> **Task instructions**: Without pictures, retype the following entries exactly.

Stored entries:
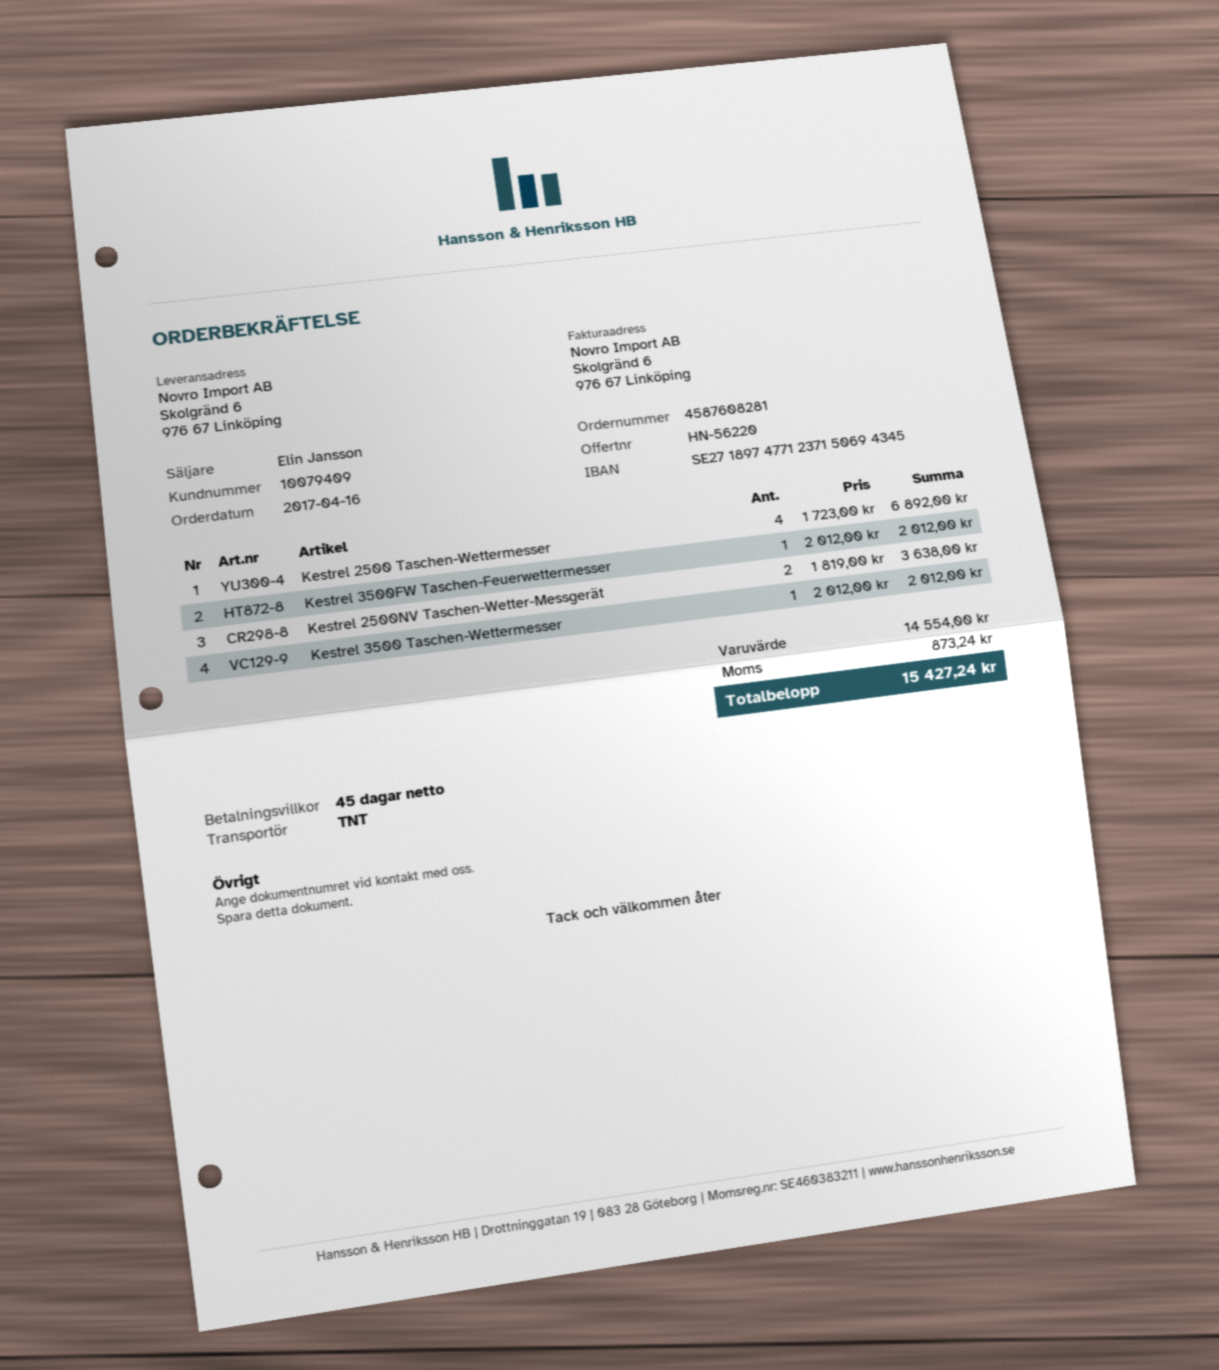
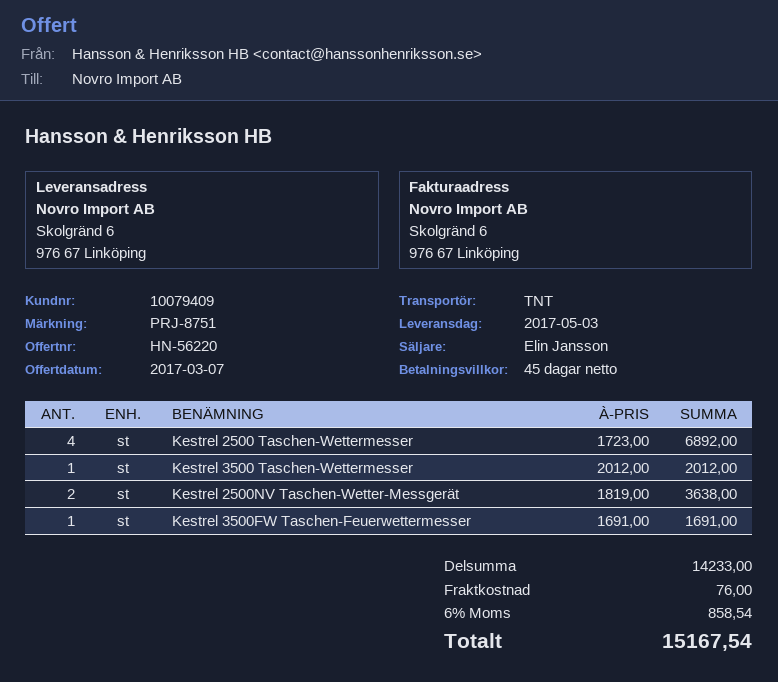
Kestrel 3500FW Taschen-Feuerwettermesser: 1 x 2012.00 = 2012.00 -> 1 x 1691.00 = 1691.00
subtotal: 14554.00 -> 14233.00
shipping: none -> 76.00
tax: 873.24 -> 858.54
total: 15427.24 -> 15167.54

> **Solution**:
Kestrel 3500FW Taschen-Feuerwettermesser: 1 x 2012.00 = 2012.00 -> 1 x 1691.00 = 1691.00
subtotal: 14554.00 -> 14233.00
shipping: none -> 76.00
tax: 873.24 -> 858.54
total: 15427.24 -> 15167.54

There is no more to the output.